Lee Dong-Ryoung, Kim Young-Duk, Gweon Dae-Gab, Yoo Hongki
Nano Opto-Mechatronics Laboratory, Department of Mechanical Engineering, Korea Advanced Institute of Science and Technology (KAIST), 291 Daehak-ro, Yuseong-gu, Daejeon, 305-701, South Korea.
Opt Express. 2013 Jul 29;21(15):17839-48. doi: 10.1364/OE.21.017839.
We propose a new method for high-speed, three-dimensional (3-D) fluorescence imaging, which we refer to as dual-detection confocal fluorescence microscopy (DDCFM). In contrast to conventional beam-scanning confocal fluorescence microscopy, where the focal spot must be scanned either optically or mechanically over a sample volume to reconstruct a 3-D image, DDCFM can obtain the depth of a fluorescent emitter without depth scanning. DDCFM comprises two photodetectors, each with a pinhole of different size, in the confocal detection system. Axial information on fluorescent emitters can be measured by the axial response curve through the ratio of intensity signals. DDCFM can rapidly acquire a 3-D fluorescent image from a single two-dimensional scan with less phototoxicity and photobleaching than confocal fluorescence microscopy because no mechanical depth scans are needed. We demonstrated the feasibility of the proposed method by phantom studies.

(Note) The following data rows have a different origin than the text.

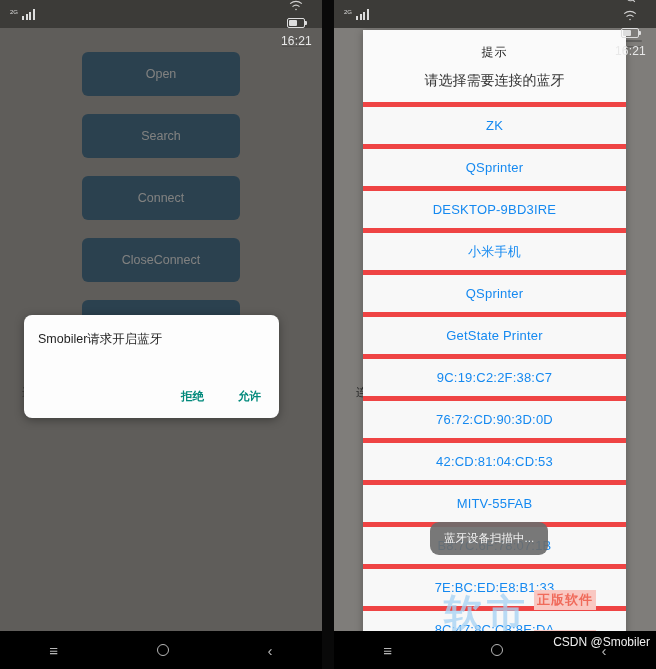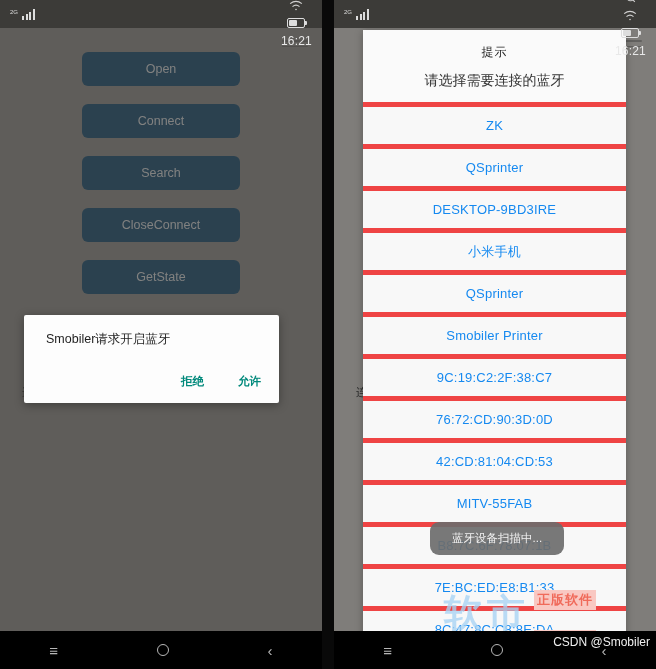--- a/index.html
+++ b/index.html
@@ -38,33 +38,33 @@
   
   .appbody { position:relative; height:603px; background:#7f7d7a; }
   .appbody.dim::before{
     content:""; position:absolute; inset:0; background:rgba(70,68,64,.55); z-index:5; pointer-events:none;
   }
   .menu-ico { position:absolute; right:14px; top:12px; width:26px; z-index:3; opacity:.35; }
   .menu-ico i { display:block; height:1.6px; background:#2e2e2e; margin-bottom:4px; border-radius:1px;}
 
   .btncol { padding:24px 82px 0 82px; display:flex; flex-direction:column; gap:18px; position:relative; z-index:2;}
   .btn {
-    height:34px; border-radius:6px; background:#0d3f63; color:#c9ccce;
+    height:44px; border-radius:6px; background:#0d3f63; color:#c9ccce;
     display:flex; align-items:center; justify-content:center; font-size:12.5px;
     border:none; width:100%;
   }
   .statusrow { position:absolute; left:22px; top:357px; display:flex; gap:44px; font-size:11.5px; color:#2b2b2b; z-index:2;}
 
   
   .permdlg {
     position:absolute; left:24px; top:287px; width:255px; background:#fdfdfd;
-    border-radius:2px; box-shadow:0 2px 10px rgba(0,0,0,.35); z-index:20; padding:16px 18px 8px 22px;
+    border-radius:8px; box-shadow:0 2px 10px rgba(0,0,0,.35); z-index:20; padding:16px 18px 8px 14px;
   }
   .permdlg .msg { font-size:12.5px; color:#1f1f1f; }
-  .permdlg .acts { display:flex; justify-content:flex-end; gap:34px; margin-top:26px; padding-bottom:6px;}
+  .permdlg .acts { display:flex; justify-content:flex-end; gap:34px; margin-top:41px; padding-bottom:6px;}
   .permdlg .acts button { background:none; border:none; color:#00897b; font-size:11.5px; font-weight:bold; }
 
   
   .listdlg {
     position:absolute; left:29px; top:2px; width:263px; background:#f7f7f7;
     box-shadow:0 1px 8px rgba(0,0,0,.28); z-index:20;
     max-height:612px; overflow:hidden;
   }
   .ld-head { padding:14px 0 12px 0; text-align:center; background:#fafafa;}
   .ld-title { font-size:12px; color:#222; letter-spacing:1px; }
@@ -72,21 +72,21 @@
   .ld-item {
     height:42px; display:flex; align-items:center; justify-content:center;
     font-size:13px; color:#1589f0; border-top:5px solid #ef4444; background:#f8f8f8;
     letter-spacing:.2px;
   }
 
   
   .toast {
     position:absolute; left:96px; top:494px; z-index:30;
     background:rgba(108,108,108,.92); color:#f2f2f2; border-radius:9px;
-    padding:9px 22px; font-size:11.5px; white-space:nowrap;
+    padding:9px 14px; font-size:11.5px; white-space:nowrap;
   }
 
   
   .wm-cn {
     position:absolute; left:110px; top:560px; z-index:25; pointer-events:none;
     display:flex; align-items:flex-start; gap:4px;
   }
   .wm-cn .big { font-size:38px; font-weight:bold; color:#a8d4f5; opacity:.78; letter-spacing:5px;}
   .wm-cn .tagbox { display:flex; flex-direction:column; gap:20px; margin-top:2px;}
   .wm-cn .tag { background:#f9c8c2; color:#f06a5a; font-size:13px; font-weight:bold; padding:1px 3px; letter-spacing:1px;}
@@ -137,22 +137,22 @@
 
     <div class="appbody dim">
 
       <div class="menu-ico">
           <i></i>
           <i></i>
         </div>
 
       <div class="btncol">
         <button class="btn">Open</button>
+        <button class="btn">Search</button>
         <button class="btn">Connect</button>
-        <button class="btn">Search</button>
         <button class="btn">CloseConnect</button>
         <button class="btn">GetState</button>
       </div>
 
       <div class="statusrow">
         <span>连接状态:</span>
         <span>label2</span>
       </div>
 
       <div class="permdlg">
@@ -220,21 +220,21 @@
       <div class="listdlg">
         <div class="ld-head">
           <div class="ld-title">提示</div>
           <div class="ld-sub">请选择需要连接的蓝牙</div>
         </div>
         <div class="ld-item">ZK</div>
         <div class="ld-item">QSprinter</div>
         <div class="ld-item">DESKTOP-9BD3IRE</div>
         <div class="ld-item">小米手机</div>
         <div class="ld-item">QSprinter</div>
-        <div class="ld-item">Smobiler Printer</div>
+        <div class="ld-item">GetState Printer</div>
         <div class="ld-item">9C:19:C2:2F:38:C7</div>
         <div class="ld-item">76:72:CD:90:3D:0D</div>
         <div class="ld-item">42:CD:81:04:CD:53</div>
         <div class="ld-item">MITV-55FAB</div>
         <div class="ld-item">B8:7C:6F:78:07:1B</div>
         <div class="ld-item">7E:BC:ED:E8:B1:33</div>
         <div class="ld-item">8C:47:8C:C8:8E:DA</div>
       </div>
 
       <div class="toast">蓝牙设备扫描中...</div>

我们提出了一种用于高速三维(3-D)荧光成像的新方法,我们将其称为双检测共聚焦荧光显微镜(DDCFM)。与传统的光束扫描共聚焦荧光显微镜不同,在传统方法中,焦斑必须在样品体积上进行光学或机械扫描以重建三维图像,而DDCFM无需深度扫描即可获得荧光发射体的深度。DDCFM在共聚焦检测系统中包括两个光电探测器,每个探测器都有不同尺寸的针孔。通过强度信号的比率,利用轴向响应曲线可以测量荧光发射体的轴向信息。由于无需机械深度扫描,DDCFM可以通过单次二维扫描快速获取三维荧光图像,且与共聚焦荧光显微镜相比,具有更低的光毒性和光漂白效应。我们通过模型研究证明了该方法的可行性。